Setelah berpamitan dengan penjaga rumah yakni mang Ujun, kelima mahasiswa teknik komputer itu meninggalkan hunian megah bernomor 10 jalan bernama Angsana tapi memiliki rumor mengerikan.
“Kenapa ya, perasaan kalo liat sudut lantai atas kayak ada yang merhatiin terus.” Gabby merasa bulu kuduknya merinding ketika matanya menyerobok sudut jendela lantai atas.
Empat orang lainnya mengikuti arah pandang Gabby.
“Gak ada ah, perasaan kamu aja kali.” Roni selalu mencibir siapapun yang mengomentari rumah itu.
“Ih beneran, coba deh lihat ke sana.” Gabby mengarahkan telunjuknya pada sudut jendela yang tak sengaja ia lihat.

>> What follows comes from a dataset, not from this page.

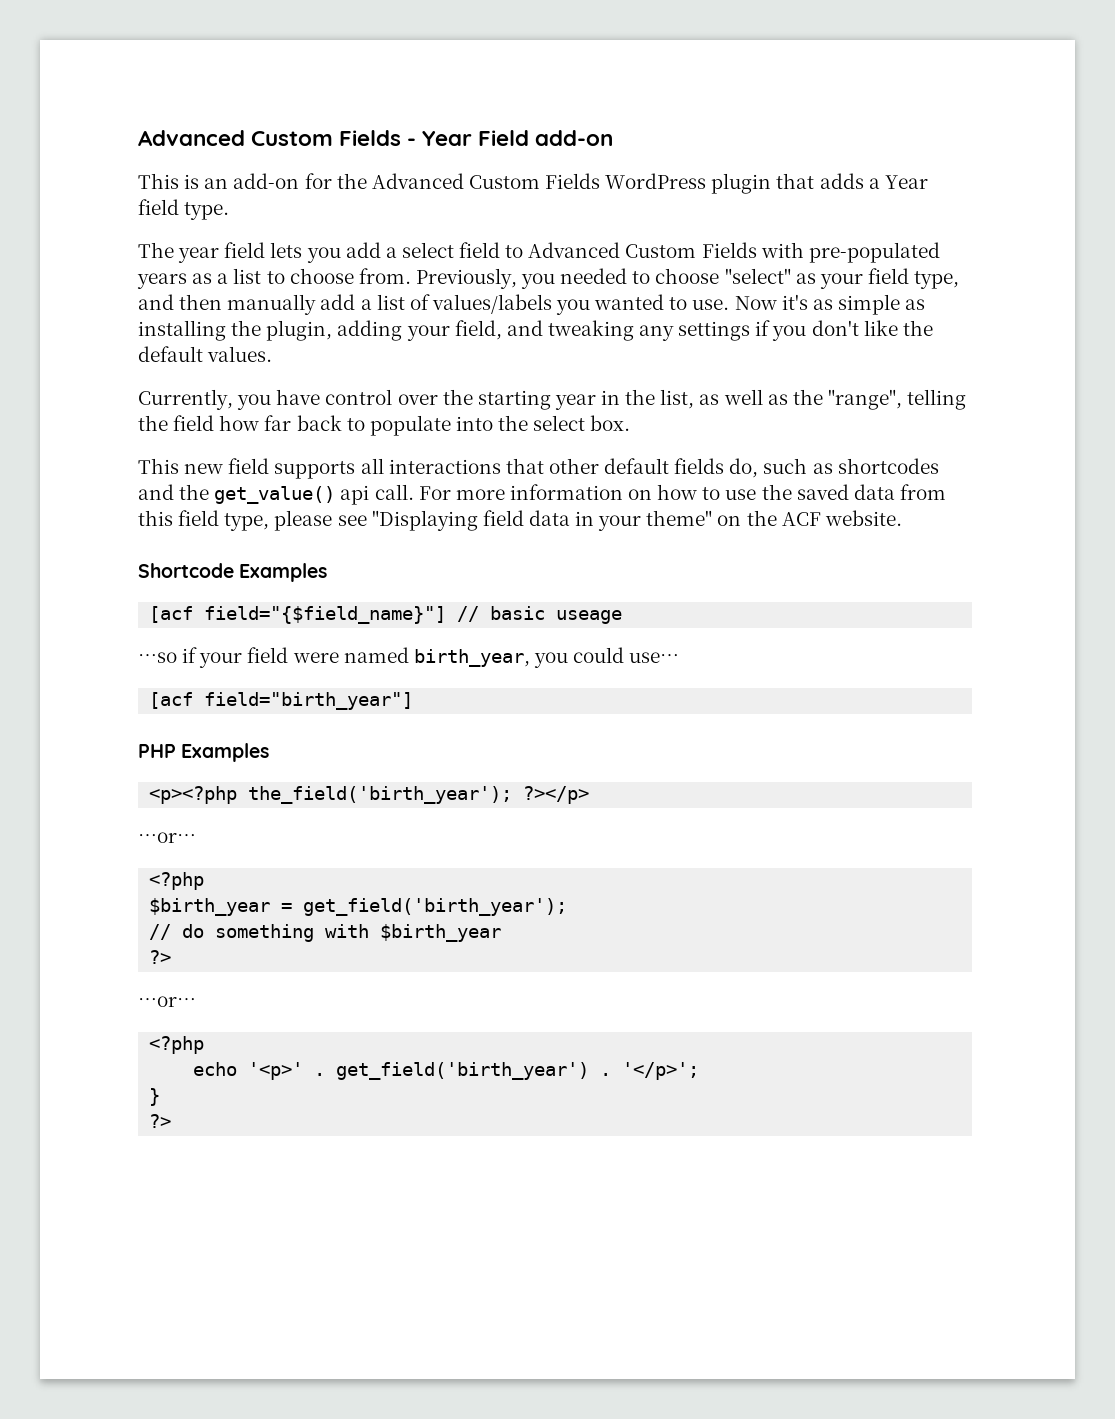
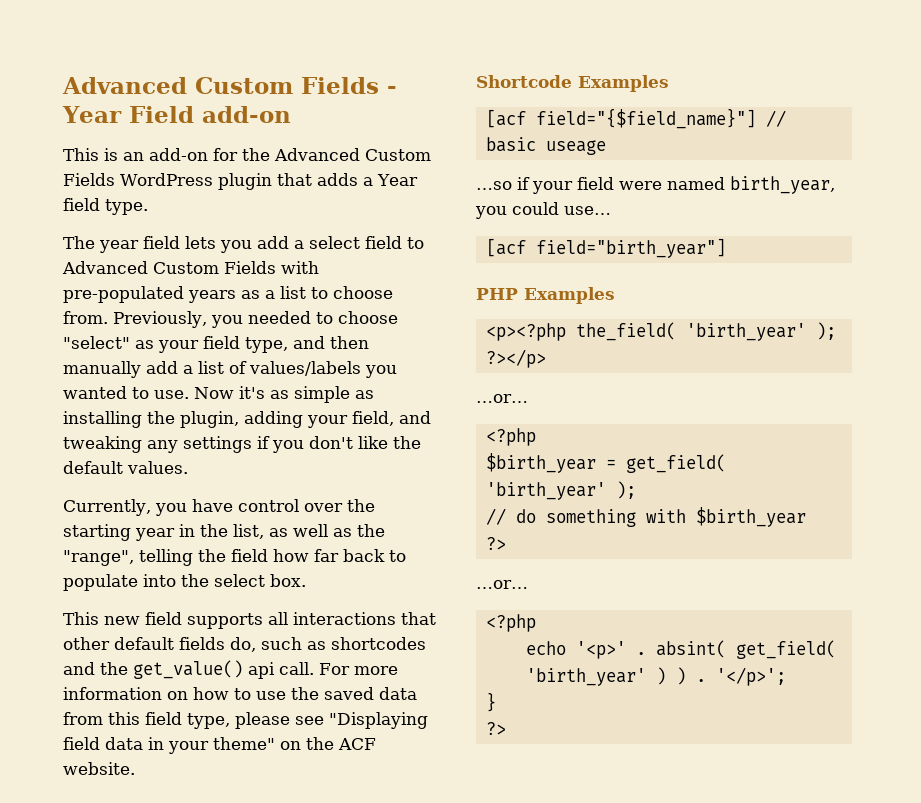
[248,786,513,804] the_field('birth_year'); -> [575,322,836,341] the_field( 'birth_year' );
[303,898,568,916] get_field('birth_year'); -> [625,454,726,473] [485,481,636,500] get_field( 'birth_year' );
[336,1062,590,1080] get_field('birth_year') -> [655,640,836,659] [525,667,686,686] absint( get_field( 'birth_year' ) )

Ara mengerenyitkan dahinya, ia juga membenarkan hal itu. Saat kedatangan pertama kali ke rumah ini, ia pun merasakan hal serupa ketika menatap jendela yang ditunjuk Gabby.
Seolah ada yang memperhatikannya dari sana.
Ia ingin membantu membenarkan apa yang dikatakan Gabby, tapi nanti malah rencana mereka berantakan membuat konten horor di rumah itu hanya karena perasaan takut berlebihan saja.
“Udah, udah, ayo pada pulang, udah sore ini, mau nginep apa?” Hendy menengahi mereka. Beruntung otaknya tidak tercemar emosi seperti Roni, jadi ia bisa menghandel teman-temannya yang sering berdebat hal receh.
“Dih ogah, serem.” Gabby bergidik menolak
“Gimana nanti pas kita siaran langsung kalo kamu takut gini?” Raisa mengomentari ucapan Gabby tadi.
“Ya kan bukan sekarang, gak ada persiapan, Raisa. Kalo nanti waktu siaran langsung, itu mental kan udah diasah, jadi gak kaget lagi.” tutur Gabby menjelaskan maksudnya menolak.
“Bilang aja takut pakek alasan-alasan.” Sambar Roni
“Kayak kamu berani aja, sana... sana.. nginep tuh sama mang Ujun.” Gabby mendorong tubuh Roni agar masuk lagi setelah mereka menutup gerbang.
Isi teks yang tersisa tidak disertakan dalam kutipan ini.